What about those women who never set pen to paper, but who played crucial roles in creating and convening sub-networks of artists, intellectuals, diplomats, and politicians nonetheless?  Early modern women assembled the society and culture of early modern England no less than men did, and by recording their associations SDFB is uniquely positioned to represent, and even to help us discover, the various ways in which they did so - including those that did not involve writing.     

“More sausage than Bacon,” it turns out, is, among other things, an argument for developing more sophisticated approaches to the DNB, for mining sources more sensitive to women’s networks, for rectifying historical biases through more research on women, and for enlisting the expertise of individual humanists with detailed knowledge about early modern social networks. SDFB’s present universe of 6,294 names and their possible relations is a very good start, but it is clear it is just that: a start.

Network Inference, Visualization, and the Generative Difficulties of “Knew”: The Case of James Harrington (1611-1677)

While graphs like the one immediately below focusing on James Harrington (1611-1677) help make early modern social networks visible, they are based upon data like that in the included chart.  

 

image

In this case, we have used line thickness, or edge weight, to indicate how likely it was, according to our analysis of the DNB, that two people knew one another (more on the generative difficulties of “knew” later).  The thicker the line, the higher the “confidence estimate,” which is to say, the more chance that two people knew one another, at least as far as the collective enterprise of the DNB is concerned.  Another way to think about the confidence estimate is to see it as the answer to a specific question: “when the SDFB team runs its algorithm over a random selection from the full DNB-derived data set 100 times, how many times are these people connected?”

image


In the visualization above, we’ve introduced a threshold at 51% (or 51 times).  Had we used a lower threshold, we would have introduced more names to the visualization (and more visual clutter), but our confidence—or more precisely, the confidence we’ve derived from the DNB—in those connections would have been lower. 

James Harrington was of course the author of Oceana (1656) and several republican pamphlets, many issued around the Restoration when his “Rota” club was most active.  Here, Harrington appears in a network composed largely of’ “commonwealths-men” and late seventeenth-century controversialists, precisely as one familiar with the standard account of his milieu might expect.
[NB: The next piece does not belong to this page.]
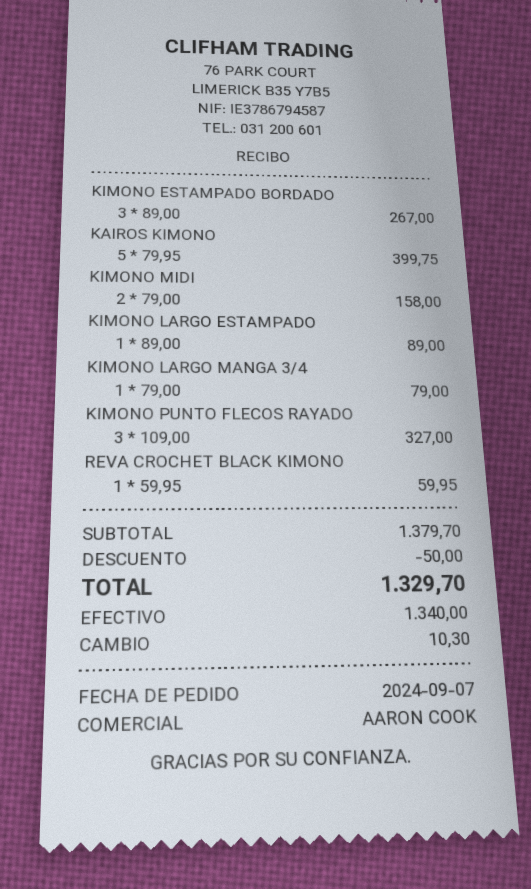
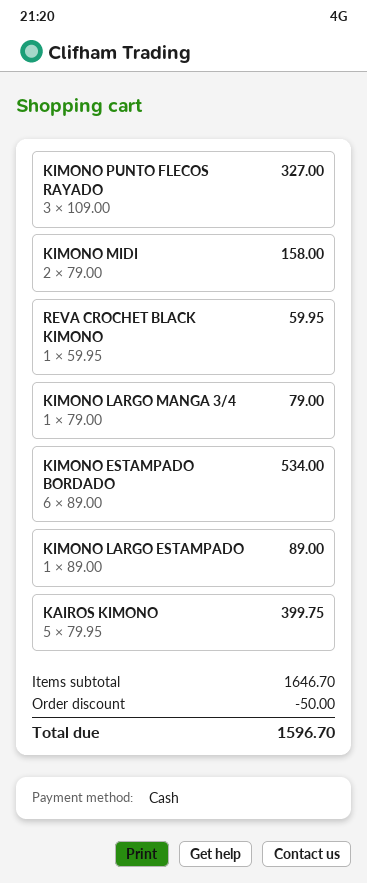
KIMONO ESTAMPADO BORDADO: 3 x 89.00 = 267.00 -> 6 x 89.00 = 534.00
subtotal: 1379.70 -> 1646.70
total: 1329.70 -> 1596.70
Yet the visualization can also help us move beyond what we already know.  Graphs such as this one are intended to spur new inquiry.  When we think, for example, about the paths of books (given, purchased, lent and not lent), the social lives of manuscripts (shared, copied, annotated, altered, torn), relations of patronage or affection (given, or withheld), we find ourselves in a new world of hypotheses and scholarly conjectures. Intellectual affinities, linguistic patterns, and group boundaries all take on new dimensions.     

Visualization even prompts us to clarify what we mean when we say two people “knew” one another. Were they friends, enemies, lovers?  Political allies of convenience? Of conviction?  Can a reader “know” an author if he hasn’t met her in the flesh?  What if the medium is the letter as opposed to the printed book?  Inference and visualization operate in this way as a kind of “experimental metaphysics,” to use Bruno Latour’s term. Far from binding us to dry quantitative analysis, visualization and the confidence estimates on which they’re based enable us to move swiftly toward complicated questions of affect, intimacy, and ideology. If we want to say, for example, that exchange of letters constitutes a relationship but reading one another’s books does not, what are the ideological suppositions, modes of address, “radicals of presentation” (Frye), and textual effects underpinning such a claim?

Consider here the usefully challenging case of John Toland, whose relation with Harrington is, according to our model, 99% certain.  James Harrington died when Toland was seven years old.  Common sense suggests that something’s gone wrong.  However, we know from J.G.A. Pocock, Blair Worden, Justin Champion, and others that Toland is the figure most responsible for carrying Harrington’s republican torch into the 18th century through his influential biography of Harrington, published with his similarly significant edition of Oceana (1700).  Toland, we might say, “knew” Harrington as well as anyone in Harrington’s lifetime.  While the relation was not reciprocal (Harrington did not know Toland), there are strong grounds—empirical, theoretical—for including this relationship. Put somewhat differently, we would skew our results considerably if we tried to force Toland out of Harrington’s network by altering the algorithm.  If the DNB tells us they were related, do we need to say they were not?  And this raises questions about the historical significance of the textual trace (life writing, editing), about ideological proximity vs. spatio-temporal proximity, and about the kinds of relationships privileged by the DNB itself.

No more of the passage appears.